EXERCISE REQUIREMENTS – Output exactly the lines that run from the start of the records to the line with "[557,659,663,675] related to", counting both ends, and skip the pictures.

== == ==

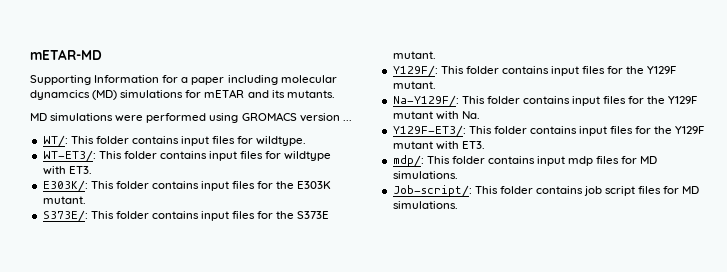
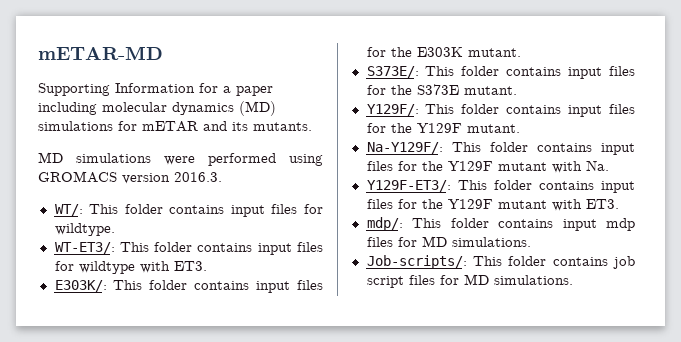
[30,90,90,100] dynamcics -> [172,102,234,115] dynamics
[342,120,352,121] ... -> [174,172,222,182] 2016.3.
[392,185,472,197] Job-script/: -> [366,255,467,269] Job-scripts/:

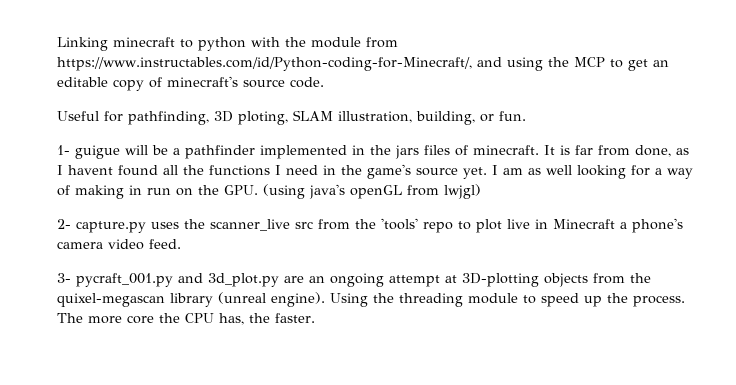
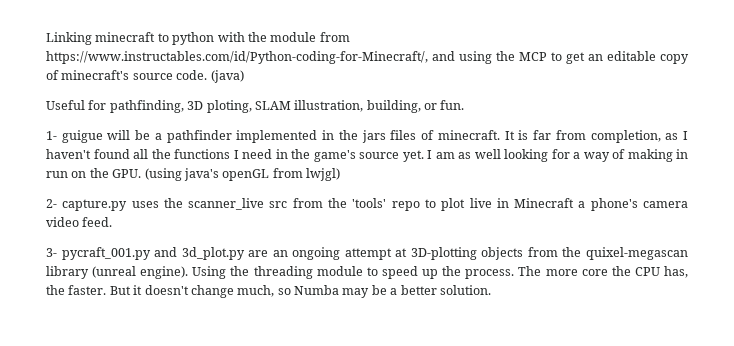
(324, 82) none -> [210,70,244,83] (java)
[635,145,671,157] done, -> [590,130,661,143] completion,
[68,165,113,175] havent -> [46,149,91,159] haven't
(315, 318) none -> [109,285,491,298] But it doesn't change much, so Numba may be a better solution.

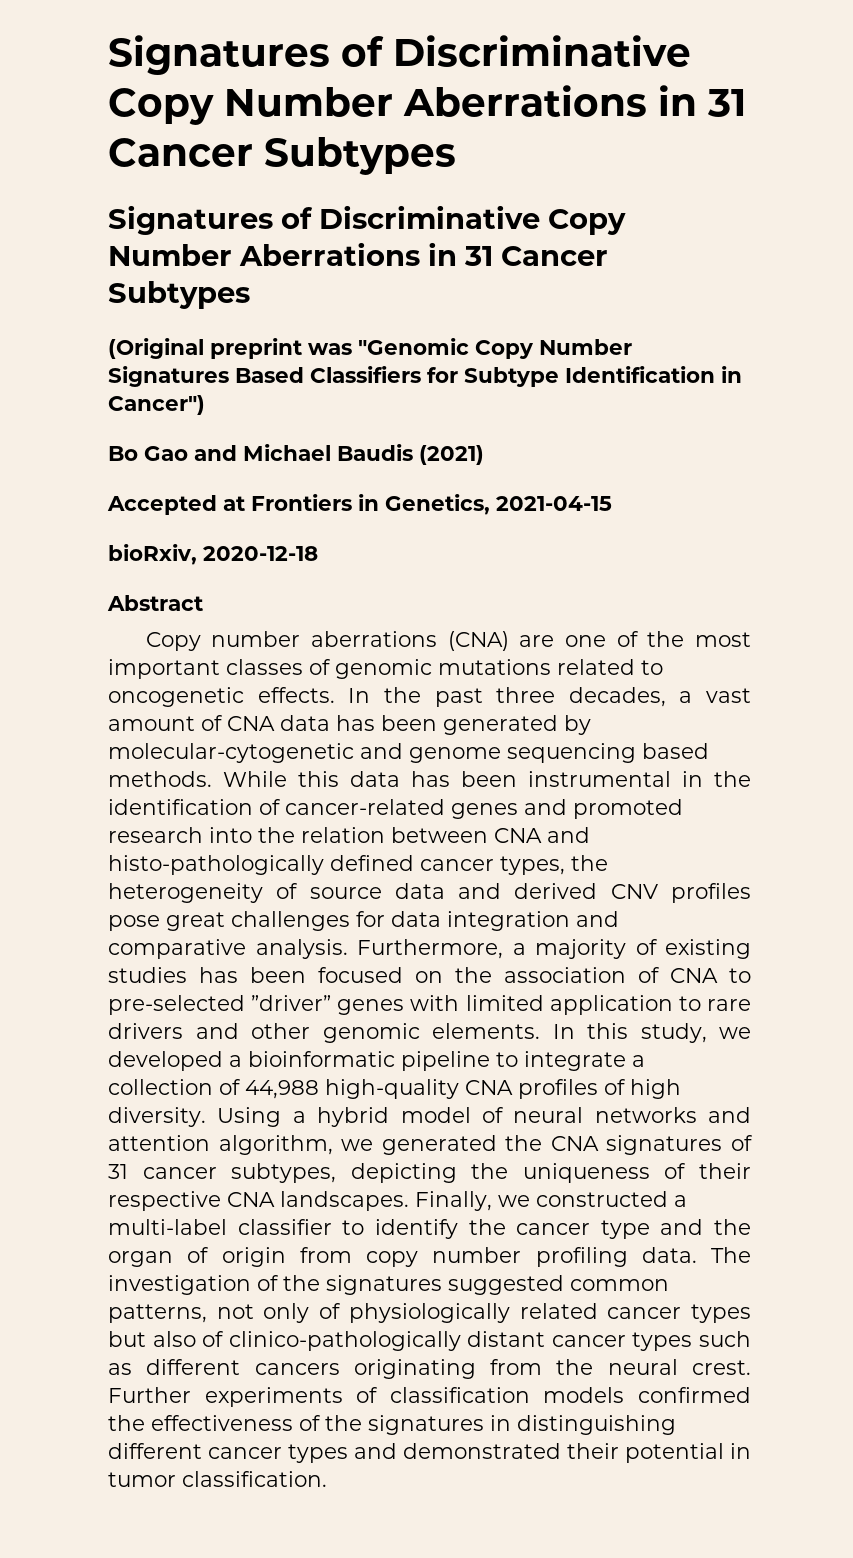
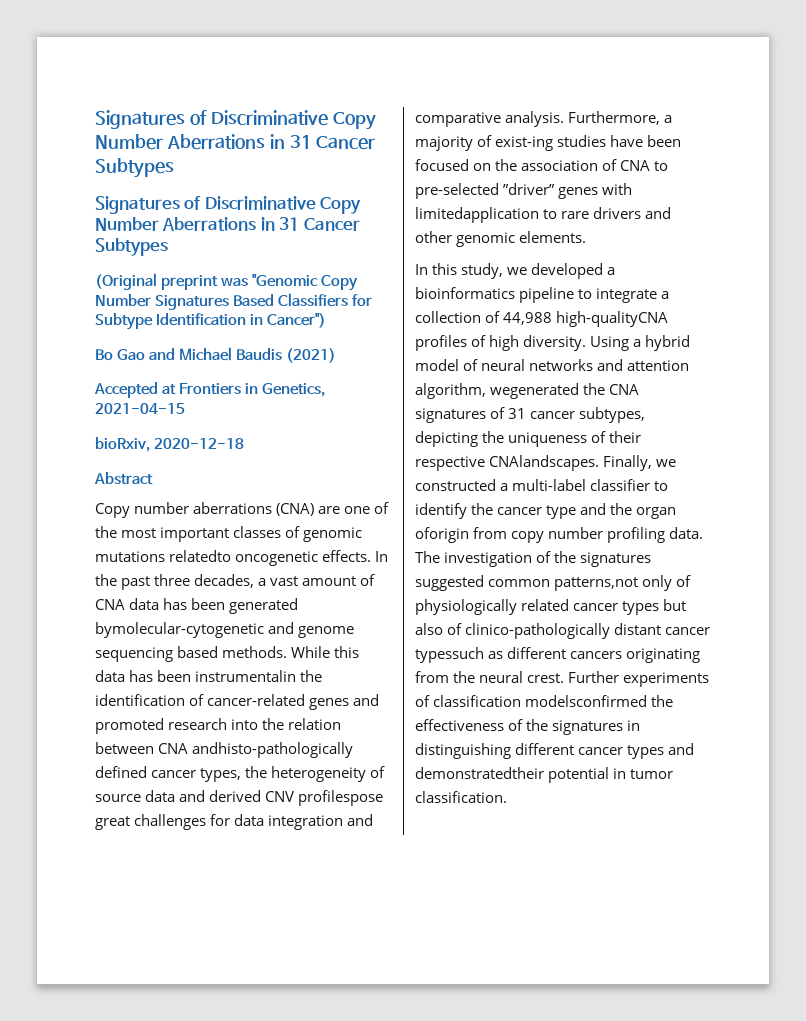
[557,659,663,675] related to -> [169,550,232,562] relatedto
[564,715,591,735] [108,743,354,763] by molecular-cytogenetic -> [95,622,264,638] bymolecular-cytogenetic
[528,771,703,787] instrumental in -> [195,670,297,682] instrumentalin
[547,827,590,843] [108,855,324,875] and histo-pathologically -> [192,742,354,758] andhisto-pathologically
[671,883,751,903] [108,915,160,931] profiles pose -> [298,790,384,806] profilespose
[665,939,751,959] [108,967,238,983] existing studies has -> [495,135,644,151] exist-ing studies have
[465,995,673,1015] limited application -> [415,207,539,223] limitedapplication
(540, 1031) none -> (587, 237) //
[248,1051,395,1067] bioinformatic -> [415,287,515,299] bioinformatics
[325,1079,513,1099] high-quality CNA -> [556,311,669,327] high-qualityCNA
[341,1135,497,1155] we generated -> [490,383,580,399] wegenerated
[227,1191,409,1211] CNA landscapes. -> [489,455,600,471] CNAlandscapes.
[187,1247,286,1267] of origin -> [415,527,469,543] oforigin
[108,1304,254,1323] patterns, not -> [554,577,639,591] patterns,not
[632,1331,751,1351] types such -> [415,647,484,663] typessuch
[543,1387,752,1403] models confirmed -> [525,695,648,707] modelsconfirmed
[403,1443,619,1459] demonstrated their -> [415,767,544,779] demonstratedtheir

== == ==

RESULT –
[30,90,90,100] dynamcics -> [172,102,234,115] dynamics
[342,120,352,121] ... -> [174,172,222,182] 2016.3.
[392,185,472,197] Job-script/: -> [366,255,467,269] Job-scripts/:

(324, 82) none -> [210,70,244,83] (java)
[635,145,671,157] done, -> [590,130,661,143] completion,
[68,165,113,175] havent -> [46,149,91,159] haven't
(315, 318) none -> [109,285,491,298] But it doesn't change much, so Numba may be a better solution.

[557,659,663,675] related to -> [169,550,232,562] relatedto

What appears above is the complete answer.